At this time, Gilbert embarked on a distinguished career as an Art Teacher, beginning as Professor of Painting in 1932 at the Royal College of Art, London. From 1939–1945 the College was evacuated to the Queens Hotel, Ambleside, Cumbria, during which time Gilbert served as an official war artist in the Home Guard. The Imperial War Museum commissioned a number of paintings from him including “Grasmere Home guard”. A book entitled “The Royal College of Art in the Lake District 1940-1945” by Robert Woolf was written in 1987 on these years.

From 1948-1950, Gilbert became the Head of the Department of Painting at Glasgow School of Art and from 1950–1957 was the Head of Painting at Camberwell School of Arts & Crafts under the Principal Leonard Daniels. On 21 April 1950, he was elected an Associate of the Royal Academy (ARA) and on 23 April 1959 elected as a full Royal Academician (RA). He resigned in 1968 but rejoined again in 1971. He recorded his year of birth on membership forms as 1893, but as 1892 in his autobiography.

In 1961, he both wrote and illustrated the book “Stanley Spencer”. In 1964, he had a retrospective exhibition at Reading and in 1974 a further retrospective at the Fine Art Society, London.

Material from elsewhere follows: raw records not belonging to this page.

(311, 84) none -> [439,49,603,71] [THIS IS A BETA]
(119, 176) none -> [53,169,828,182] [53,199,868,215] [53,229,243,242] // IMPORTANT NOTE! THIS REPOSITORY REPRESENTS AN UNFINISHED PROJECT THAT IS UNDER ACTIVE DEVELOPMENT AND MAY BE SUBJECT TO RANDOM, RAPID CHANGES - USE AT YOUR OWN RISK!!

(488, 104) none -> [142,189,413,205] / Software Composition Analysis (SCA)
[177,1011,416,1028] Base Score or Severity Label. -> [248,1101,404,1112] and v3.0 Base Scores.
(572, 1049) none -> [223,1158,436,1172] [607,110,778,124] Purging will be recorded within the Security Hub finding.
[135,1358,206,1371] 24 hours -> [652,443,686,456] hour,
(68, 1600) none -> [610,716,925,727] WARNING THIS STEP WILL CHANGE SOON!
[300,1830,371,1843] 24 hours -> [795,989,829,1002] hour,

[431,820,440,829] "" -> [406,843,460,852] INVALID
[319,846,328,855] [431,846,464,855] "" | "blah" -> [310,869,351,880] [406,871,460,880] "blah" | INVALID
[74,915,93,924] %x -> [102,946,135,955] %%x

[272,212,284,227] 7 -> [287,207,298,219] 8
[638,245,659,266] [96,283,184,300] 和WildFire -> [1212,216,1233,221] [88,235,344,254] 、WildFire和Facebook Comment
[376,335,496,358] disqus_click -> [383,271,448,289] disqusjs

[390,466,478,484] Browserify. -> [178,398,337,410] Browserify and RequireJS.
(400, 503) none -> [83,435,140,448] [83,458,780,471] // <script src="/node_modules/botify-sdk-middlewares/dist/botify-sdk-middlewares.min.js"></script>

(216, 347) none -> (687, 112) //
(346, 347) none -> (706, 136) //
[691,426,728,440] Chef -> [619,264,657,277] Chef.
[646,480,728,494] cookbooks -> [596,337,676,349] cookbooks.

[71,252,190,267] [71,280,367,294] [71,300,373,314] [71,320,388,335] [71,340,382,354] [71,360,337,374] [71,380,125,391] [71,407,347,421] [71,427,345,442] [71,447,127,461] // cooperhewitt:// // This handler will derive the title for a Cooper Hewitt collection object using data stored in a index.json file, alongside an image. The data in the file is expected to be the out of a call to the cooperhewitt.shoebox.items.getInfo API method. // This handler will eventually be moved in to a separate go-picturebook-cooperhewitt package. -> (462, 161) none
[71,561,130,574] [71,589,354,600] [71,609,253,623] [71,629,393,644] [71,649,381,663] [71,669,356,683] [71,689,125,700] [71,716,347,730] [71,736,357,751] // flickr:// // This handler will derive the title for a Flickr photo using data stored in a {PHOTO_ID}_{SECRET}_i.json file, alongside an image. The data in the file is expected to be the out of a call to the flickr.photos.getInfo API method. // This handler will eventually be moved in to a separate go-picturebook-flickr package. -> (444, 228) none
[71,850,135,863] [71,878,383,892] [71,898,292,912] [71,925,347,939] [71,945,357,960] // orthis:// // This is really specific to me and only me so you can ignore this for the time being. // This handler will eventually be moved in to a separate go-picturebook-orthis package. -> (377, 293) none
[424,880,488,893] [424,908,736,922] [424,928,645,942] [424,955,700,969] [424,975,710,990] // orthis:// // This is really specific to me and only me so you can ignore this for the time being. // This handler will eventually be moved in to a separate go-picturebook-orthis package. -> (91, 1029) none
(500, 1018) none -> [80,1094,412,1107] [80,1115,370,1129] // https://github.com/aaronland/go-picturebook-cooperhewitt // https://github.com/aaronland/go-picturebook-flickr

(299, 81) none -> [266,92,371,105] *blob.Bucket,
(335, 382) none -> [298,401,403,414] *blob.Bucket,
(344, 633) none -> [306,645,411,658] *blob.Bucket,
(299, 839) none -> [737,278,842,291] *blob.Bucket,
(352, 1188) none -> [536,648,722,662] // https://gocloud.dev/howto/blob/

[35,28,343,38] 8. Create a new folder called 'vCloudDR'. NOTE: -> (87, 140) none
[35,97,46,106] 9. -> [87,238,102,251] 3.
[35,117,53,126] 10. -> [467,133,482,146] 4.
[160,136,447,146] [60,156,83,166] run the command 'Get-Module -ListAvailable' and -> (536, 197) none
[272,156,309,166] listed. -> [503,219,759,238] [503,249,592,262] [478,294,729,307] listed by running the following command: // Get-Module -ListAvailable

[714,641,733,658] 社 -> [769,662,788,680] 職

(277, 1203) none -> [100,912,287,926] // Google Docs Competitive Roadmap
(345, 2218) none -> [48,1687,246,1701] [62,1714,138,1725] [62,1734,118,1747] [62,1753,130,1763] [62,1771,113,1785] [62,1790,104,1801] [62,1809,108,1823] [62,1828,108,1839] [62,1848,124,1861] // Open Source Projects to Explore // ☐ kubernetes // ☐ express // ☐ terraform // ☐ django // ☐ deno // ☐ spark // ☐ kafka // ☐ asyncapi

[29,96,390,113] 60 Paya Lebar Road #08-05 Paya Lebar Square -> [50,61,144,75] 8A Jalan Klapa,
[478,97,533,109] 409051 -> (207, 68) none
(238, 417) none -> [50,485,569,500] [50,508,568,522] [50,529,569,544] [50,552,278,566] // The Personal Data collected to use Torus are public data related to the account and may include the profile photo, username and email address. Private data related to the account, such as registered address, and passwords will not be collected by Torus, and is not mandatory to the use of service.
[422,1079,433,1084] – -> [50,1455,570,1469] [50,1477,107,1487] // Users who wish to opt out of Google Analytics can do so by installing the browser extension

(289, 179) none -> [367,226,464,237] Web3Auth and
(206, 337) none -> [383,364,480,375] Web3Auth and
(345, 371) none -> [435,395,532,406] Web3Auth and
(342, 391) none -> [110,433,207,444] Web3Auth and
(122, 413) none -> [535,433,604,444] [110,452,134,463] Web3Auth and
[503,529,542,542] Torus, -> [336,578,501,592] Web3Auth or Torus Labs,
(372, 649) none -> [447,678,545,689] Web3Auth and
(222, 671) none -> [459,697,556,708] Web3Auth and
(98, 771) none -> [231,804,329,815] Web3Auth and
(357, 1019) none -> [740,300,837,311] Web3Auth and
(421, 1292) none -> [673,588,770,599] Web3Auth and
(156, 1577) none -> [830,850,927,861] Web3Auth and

After 1970, Gilbert retired and moved to Walsham-le-Willows, Suffolk. Although he could no longer paint, he wrote his “Memoirs of a Painter” in 1974, entered once again into family and village life, just as he had done in his early childhood. He had illustrated a book “In country places” by Eiluned Lewis in 1951.

He died in a nursing home at Lynderswood Court, Black Notley, Braintree, Essex on 14th January 1979.

Gilbert Spencer’s work is normally signed with his name joined up. He exhibited widely during his lifetime and works are found in many private collections and represented in the V&A Museum, Manchester City Galleries, the Graves Art Gallery, Sheffield, the Belfast City Art Gallery, The Tate Gallery, the Royal Academy and the Imperial War Museum.